Statement of the Case and Facts
On October 26, 1988, a petition was filed alleging that Aaron S., age two years, came within the provisions of Welfare and Institutions Code section 300, subdivision (a).1 In the first six counts, the petition alleged that Aaron *205was in need of proper and effective parental care and supervision and had no parent or guardian actually, or capable of, exercising such care and supervision in that (1) the mother had a substance abuse problem which required treatment as it rendered her unable to care for the minor; (2) the mother had no home for the minor; (3) the mother was unable to control the minor without resorting to physical abuse which placed him at risk; (4) the mother had failed to respond to reasonable efforts provided by the department of social services (DSS) to assist her in the care and management of the minor; (5) two siblings of the minor were dependents of the court due to the mother’s substance abuse and neglect; and (6) the mother had left the minor in the care of other adults for extended periods of time, to the emotional detriment of the minor. The seventh count alleged: “Further, the father of said minor is incarcerated.” The “Facts in Support of Petition” described the mother’s drug abuse, history of neglect, problems maintaining housing and controlling Aaron, and failure to follow through on services offered in efforts to prevent removal. The only reference to appellant in this document was a statement that he was incarcerated and unable to care for Aaron.
A detention hearing was held on October 27, 1988, at which Aaron was released to his mother upon the conditions that the mother (1) participate in a drug treatment program at the Bay View Hunters Point Foundation; (2) take Aaron to the Audrey L. Smith Day Care Center and (3) participate in individual counseling there; and cooperate with the public health nurse and early parenting program.
The DSS report submitted for the jurisdictional hearing stated that Aaron came to the attention of DSS during the course of interaction with the family on the dependency of his younger sister, Syeeda.
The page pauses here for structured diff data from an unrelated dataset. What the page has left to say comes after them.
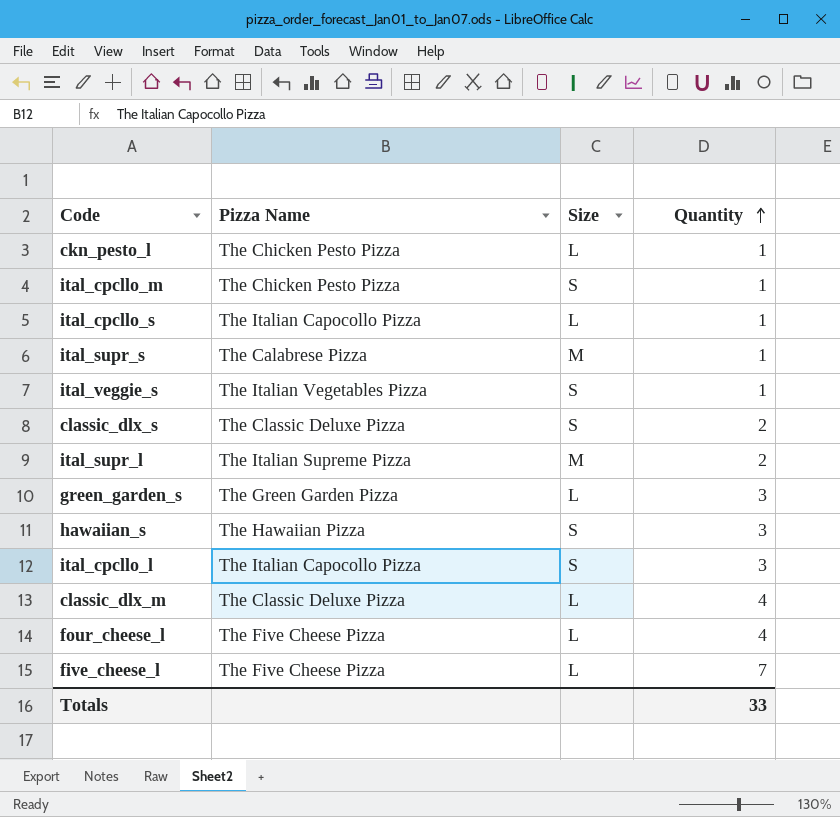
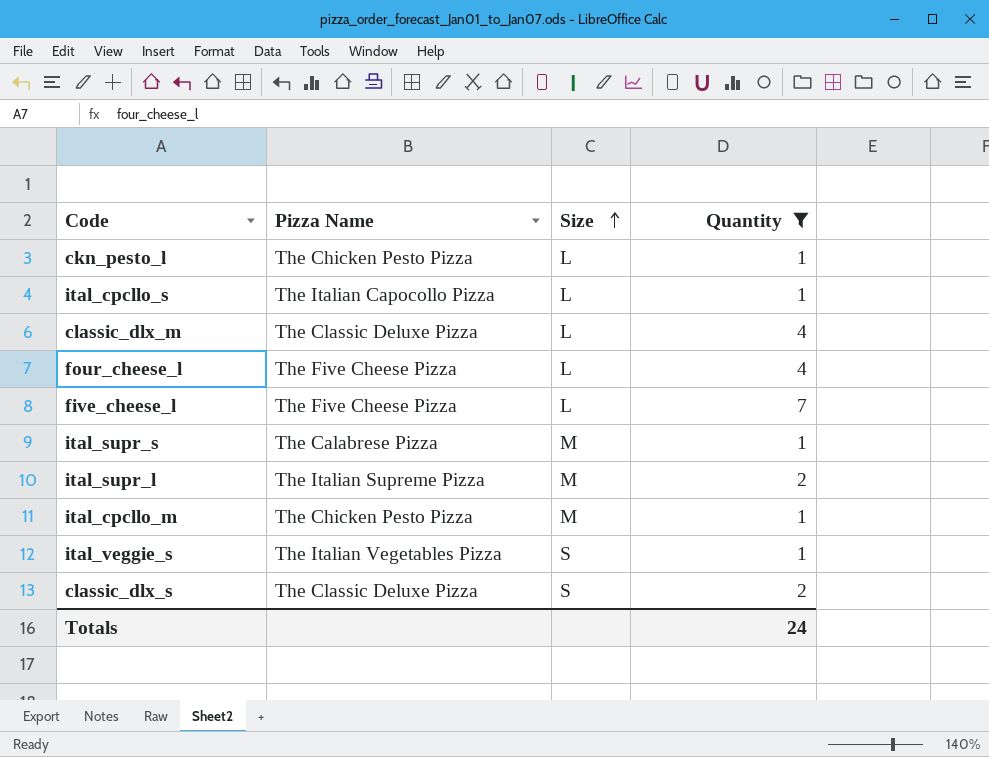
filter: none -> Quantity != 3
row order: Quantity ascending -> Size ascending
ital_cpcllo_m | Size: S -> M
Totals | Quantity: 33 -> 24

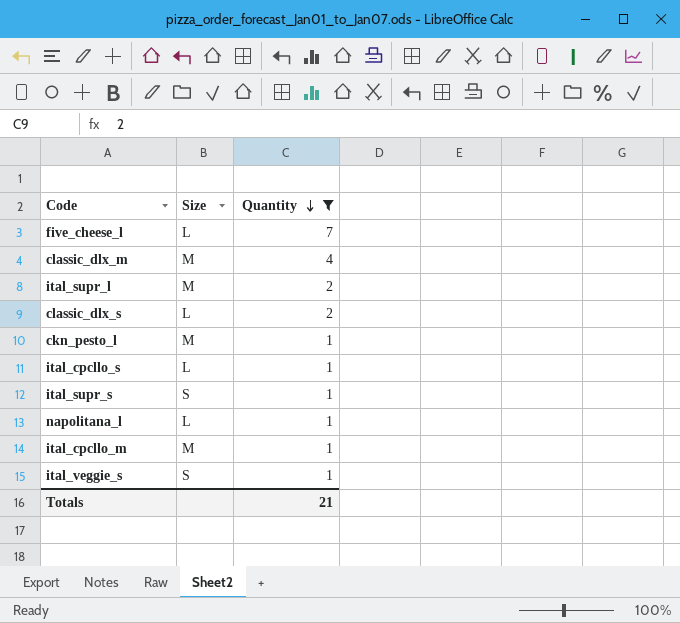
row order: Size ascending -> Quantity descending
column Pizza Name | position: 2 -> none
row four_cheese_l: The Five Cheese Pizza | L | 4 -> none
classic_dlx_m | Size: L -> M
classic_dlx_s | Size: S -> L
ckn_pesto_l | Size: L -> M
ital_supr_s | Size: M -> S
row napolitana_l: none -> L | 1
Totals | Quantity: 24 -> 21

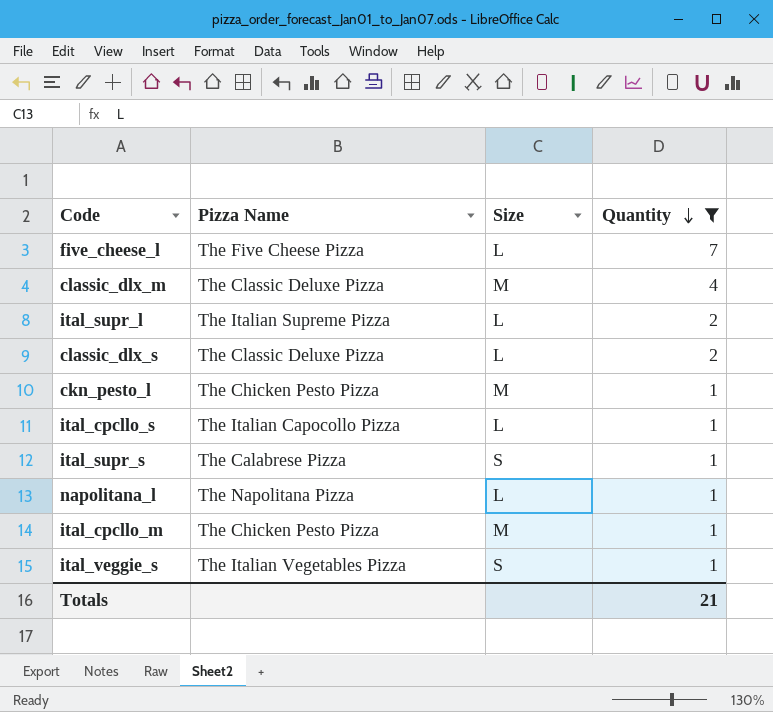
column Pizza Name | position: none -> 2
ital_supr_l | Size: M -> L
The report detailed the history and current situation of the mother, including her drug abuse, lack of stable housing, inability to control her children, failure to follow through on social services, and problems with her two older sons’ involvement in drugs and lack of school attendance. The report indicated that appellant’s mother had kept Aaron for a few days but then asked the mother to take him back because he was too hard to control. With respect to appellant, the report simply stated that he was the father of Aaron and Syeeda, was incarcerated at Jamestown, but had had contact with the social worker.
The jurisdictional hearing was held on November 28, 1988, with neither parent present. The court found the mother’s failure to appear willful, found counts one through six of the petition true as to the mother and set the matter for a settlement conference as to the father and disposition as to *206the mother on January 9, 1989. This date was continued twice, to January 17 and then January 24, 1989.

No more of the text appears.